Notebook

Managing Sparse Data¶

Introduction¶

The aim of this example is demonstrate how to take data sampled at arbitrary random locations and put it onto a defined grid.
It also contains some specific suggestions for processing EN3 ocean profiles data.

We take our example data from the EN3 datasheet of vertical ocean profiles observations. These data are produced by mobile submerging ocean buoys. General information on this data and an account of the file format is provided by the Met Office.

From our point of view, there are two key aspects of this data that we need to deal with:

each measurement value can also have a related 'quality control' ("QC") indicator that needs to be taken into account.
measurements occur at arbitrary times and locations, so the time, depth, latitude and longitude are provided by additional measured values for each data point, instead of following a planned sampling pattern.

Task summary¶

Read in potential temperature data from an EN3 observations file, taking the values from the POTM_CORRECTED ("corrected pot. temp") netCDF variable.
Also read the other information relating to these datapoints, including locations, depths and times.
Apply a quality threshold to the related quality control flag variable ('POTM_CORRECTED_QC'), such that only data values with a quality figure of less than 3 are included in the calculations.
Create a global 3d spatial grid with regular longitude, latitude and depth (down to 500m).
Collect the observations that fall within each grid cell.
Calculate mean, standard deviation and count (number) of datapoints within each gridcell: each observation point contained in a particular cell contributes to that cell's statistical result.
Implement a 'count' threshold on the data, so that each gridcell must contain >3 observation points to produce a result (otherwise it is set to 'missing data').
Preserve an indication of the original observation times in the gridded results.

Import required modules, including Iris¶

In [1]:

import matplotlib.pyplot as plt
import numpy as np

import iris
import iris.analysis
import iris.quickplot as qplt

Check the Iris version.

In [2]:

print('Iris version: {}'.format(iris.__version__))

Iris version: 1.6.0-dev

Load data¶

Define the data file.

In [3]:

obs_filepath = './example_data/EN3_v2a_Profiles_195001.nc'

We first define some helper functions to load data from netCDf file variables and mask any points of poor quality.

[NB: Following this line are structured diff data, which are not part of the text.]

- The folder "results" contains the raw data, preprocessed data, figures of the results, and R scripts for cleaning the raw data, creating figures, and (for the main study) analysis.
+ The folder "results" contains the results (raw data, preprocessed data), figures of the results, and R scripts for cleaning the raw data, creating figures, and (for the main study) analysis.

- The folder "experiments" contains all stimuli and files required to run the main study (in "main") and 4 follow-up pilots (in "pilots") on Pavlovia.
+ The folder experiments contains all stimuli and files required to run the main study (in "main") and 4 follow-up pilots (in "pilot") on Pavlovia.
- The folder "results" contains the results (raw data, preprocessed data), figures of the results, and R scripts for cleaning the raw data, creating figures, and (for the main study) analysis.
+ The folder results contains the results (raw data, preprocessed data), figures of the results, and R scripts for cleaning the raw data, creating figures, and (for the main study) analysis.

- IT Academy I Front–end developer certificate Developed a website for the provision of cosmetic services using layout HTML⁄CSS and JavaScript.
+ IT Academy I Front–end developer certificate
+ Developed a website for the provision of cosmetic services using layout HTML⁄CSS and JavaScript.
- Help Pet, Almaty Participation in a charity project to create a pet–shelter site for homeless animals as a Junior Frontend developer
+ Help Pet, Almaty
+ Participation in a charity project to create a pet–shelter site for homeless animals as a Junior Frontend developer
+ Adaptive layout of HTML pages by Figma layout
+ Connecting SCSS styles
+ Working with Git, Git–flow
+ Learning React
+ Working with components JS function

Each data variable has an associated variable containing its 'quality control' flags ("QC"). On loading, we will check the related QC variable, where available, and mask individual datapoints according to a QC threshold value.

In practical terms, the QC values are numeric but coded as string. Typical values are 1='good', 4='poor' and 0='missing QC data'. We also have to deal with possible missing datapoints in both the data variable and the QC variable: we mask any missing datapoints, but ignore missing QC data (as some QC variables in the file have all values = 'missing').

In [4]:

def ensure_full_mask(array):
    """Return MaskedArray version of data with a full mask array."""
    full_mask_array = np.ma.getmaskarray(array)
    return np.ma.MaskedArray(array, mask=full_mask_array)

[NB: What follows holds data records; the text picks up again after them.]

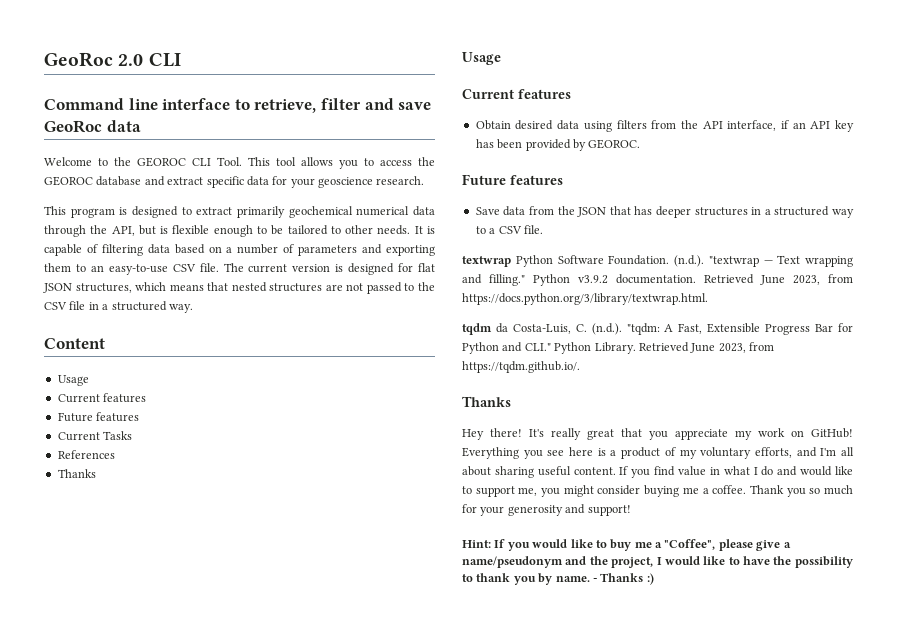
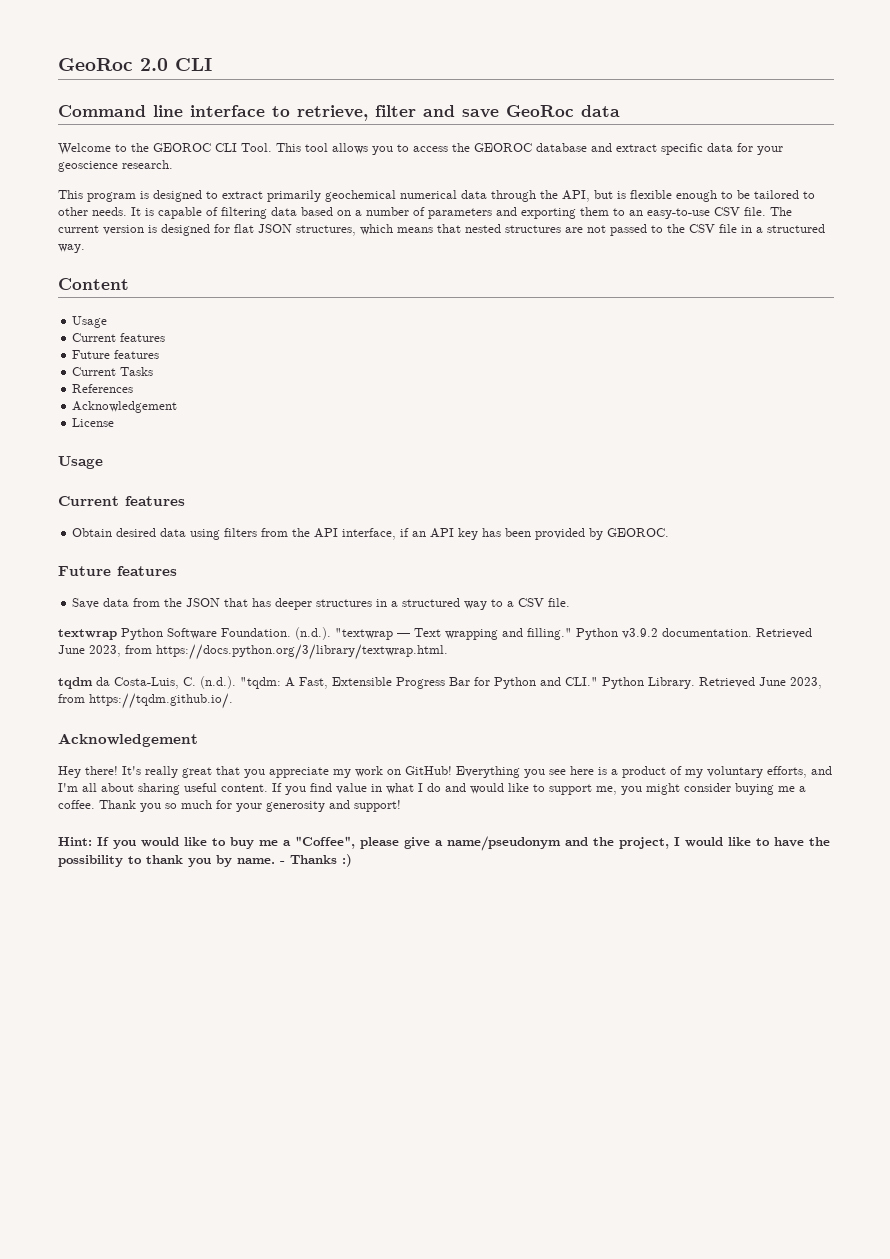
  References
- Thanks
+ Acknowledgement
+ License
  Retrieved June 2023, from https://tqdm.github.io/.
- Thanks
+ Acknowledgement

def load_en3_variable(var_name):
    """
    Load a named data variable from the EN3 file as an Iris cube with a masked
    data array.

    """
    # Load cube from nc variable
    cube = iris.load_cube(obs_filepath, var_name)
    # Force data to be a masked array, with a fully expanded mask array
    cube.data = ensure_full_mask(cube.data)
    # Also infer a data mask if there is a '_fillvalue' attribute.  This
    # _ought_ to be automatic with netCDF4-python, but some EN3 files seem to
    # have a mis-spelling here (should be '_FillValue', with capitals).
    if '_fillvalue' in cube.attributes:
        mdi = cube.attributes['_fillvalue']
        cube.data.mask |= cube.data == mdi
        cube.data.set_fill_value(mdi)
    return cube

def load_en3_with_quality_mask(main_var_name, qc_var_name, qc_max_valid=9):
    """
    Load a named data variable from the EN3 file as an Iris cube.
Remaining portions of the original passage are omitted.